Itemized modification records
┄┄┄┄┄┄┄┄┄┄┄┄┄┄┄┄┄┄┄┄

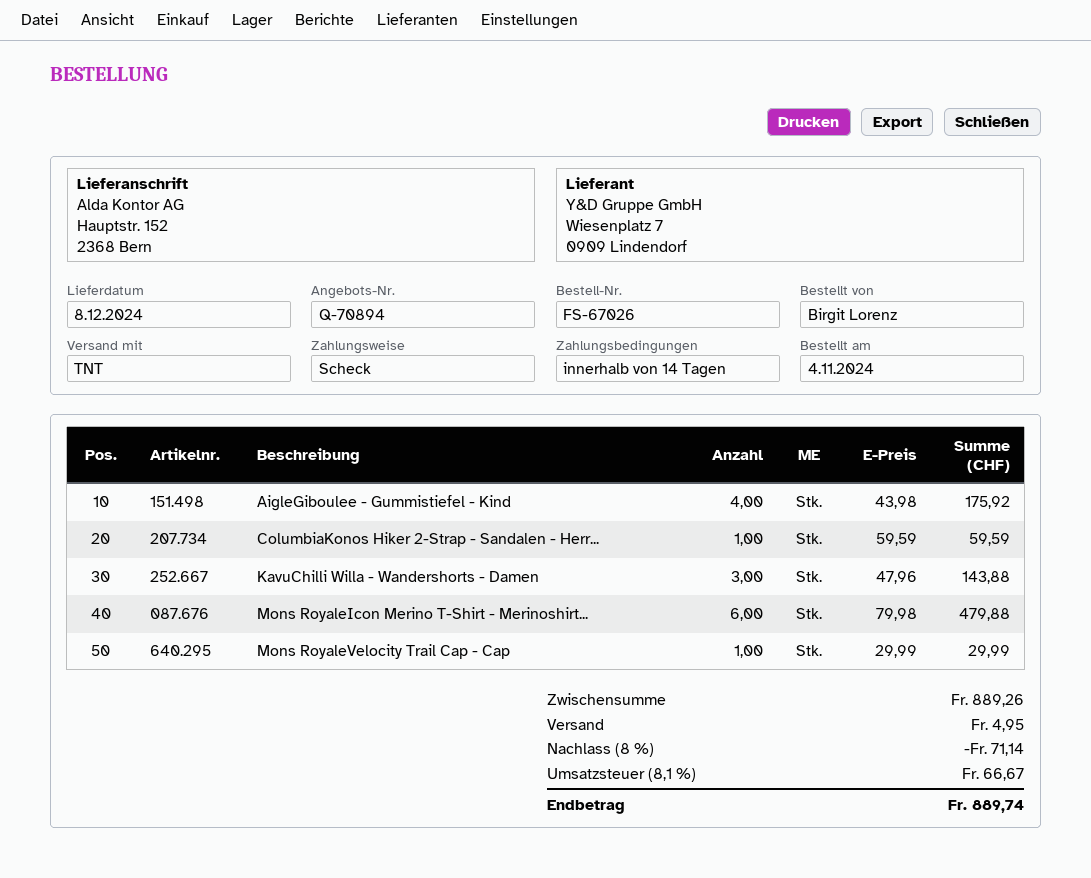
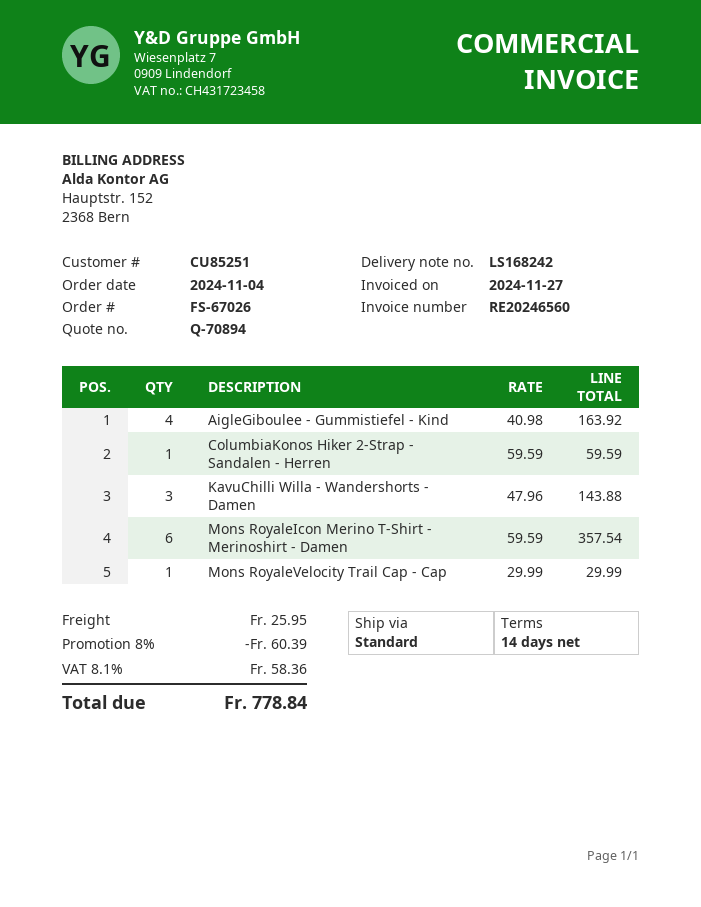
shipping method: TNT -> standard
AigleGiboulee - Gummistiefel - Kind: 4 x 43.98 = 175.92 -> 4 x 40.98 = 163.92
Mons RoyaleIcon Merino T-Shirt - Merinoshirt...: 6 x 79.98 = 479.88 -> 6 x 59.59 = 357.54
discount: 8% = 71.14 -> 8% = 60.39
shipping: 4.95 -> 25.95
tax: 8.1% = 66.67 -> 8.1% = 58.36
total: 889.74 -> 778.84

┄┄┄┄┄┄┄┄┄┄┄┄┄┄┄┄┄┄┄┄

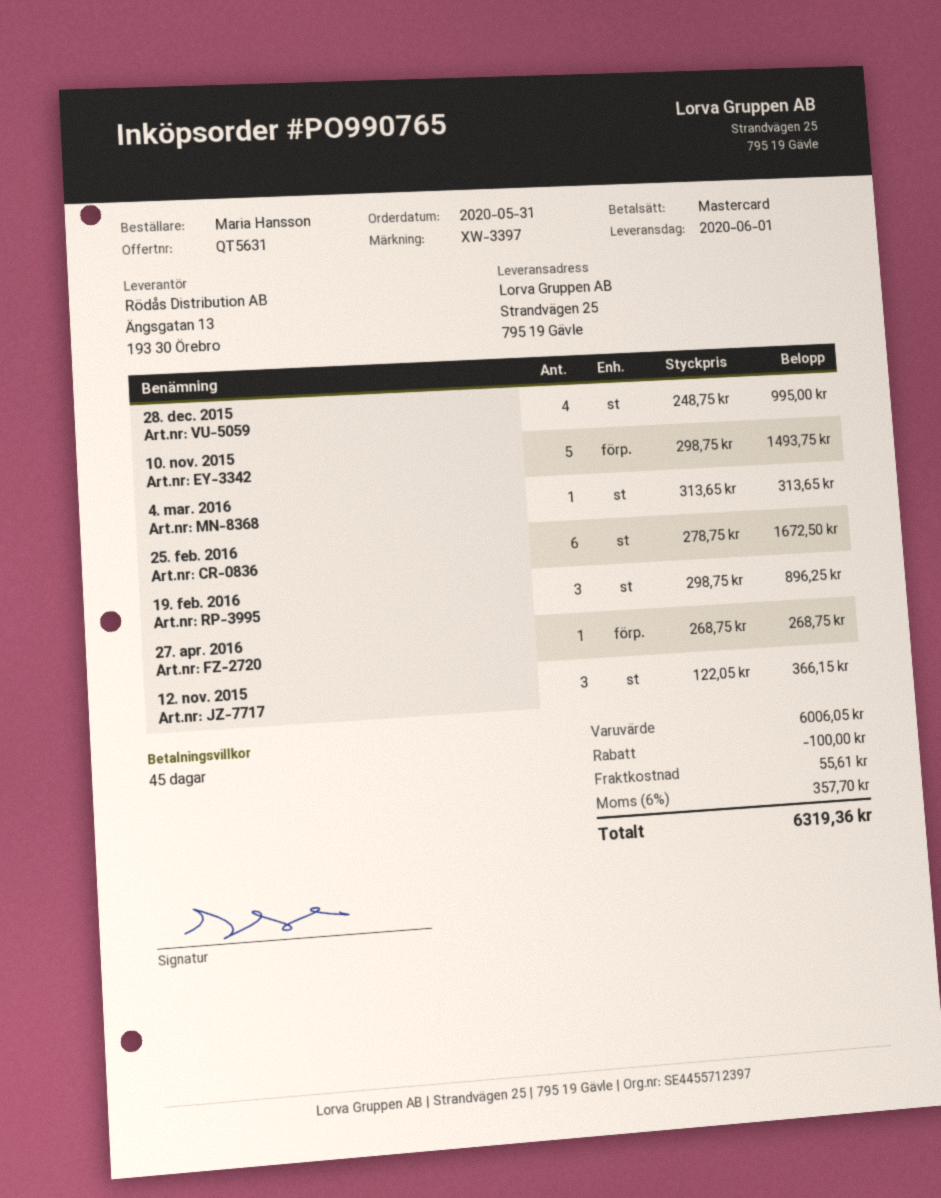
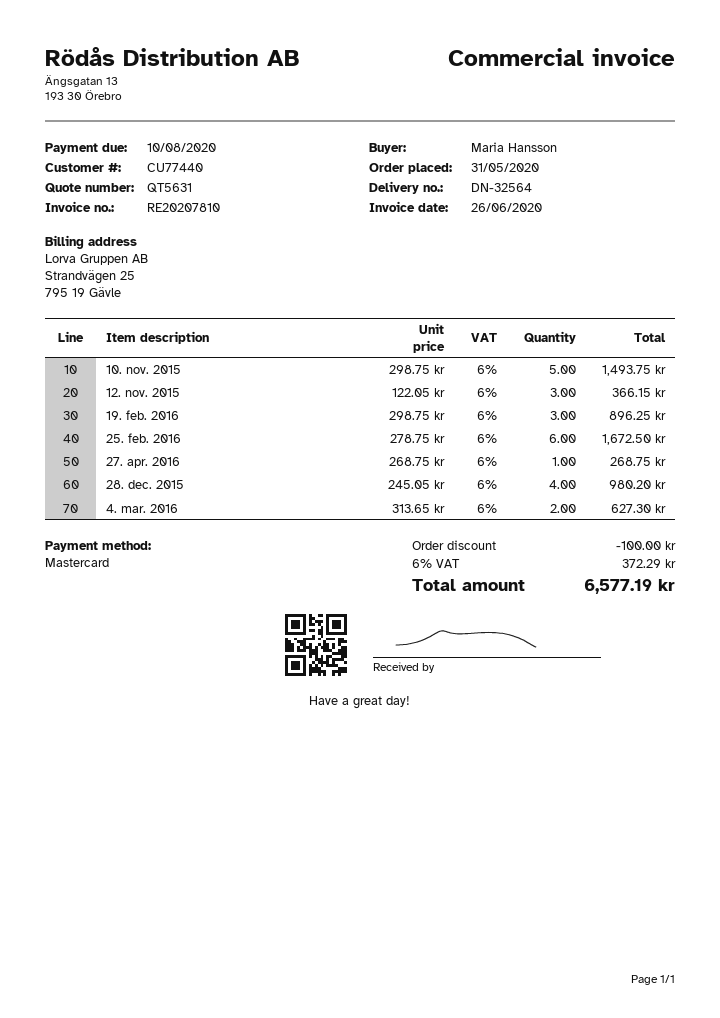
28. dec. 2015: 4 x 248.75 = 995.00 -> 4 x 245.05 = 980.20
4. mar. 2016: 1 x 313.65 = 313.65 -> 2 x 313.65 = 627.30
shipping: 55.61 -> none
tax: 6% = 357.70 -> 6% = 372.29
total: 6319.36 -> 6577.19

┄┄┄┄┄┄┄┄┄┄┄┄┄┄┄┄┄┄┄┄

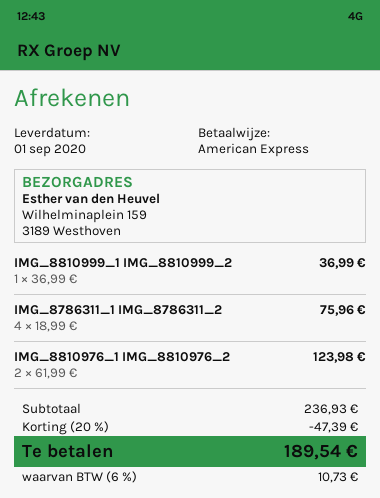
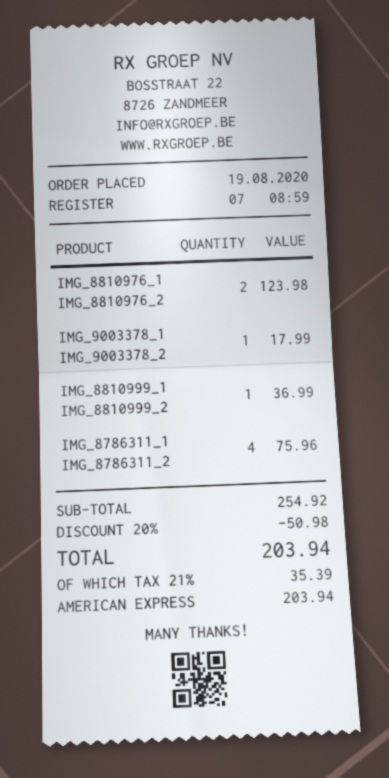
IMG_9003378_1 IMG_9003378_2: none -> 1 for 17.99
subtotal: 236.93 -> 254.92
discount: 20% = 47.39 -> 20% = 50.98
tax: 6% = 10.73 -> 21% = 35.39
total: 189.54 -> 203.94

┄┄┄┄┄┄┄┄┄┄┄┄┄┄┄┄┄┄┄┄

- **WHAT THIS TASK INVOLVES**: Wherever the word "discount" appears in a line of the data above, copy that line.

- **SOLUTION FOR THIS TASK**:
discount: 8% = 71.14 -> 8% = 60.39
discount: 20% = 47.39 -> 20% = 50.98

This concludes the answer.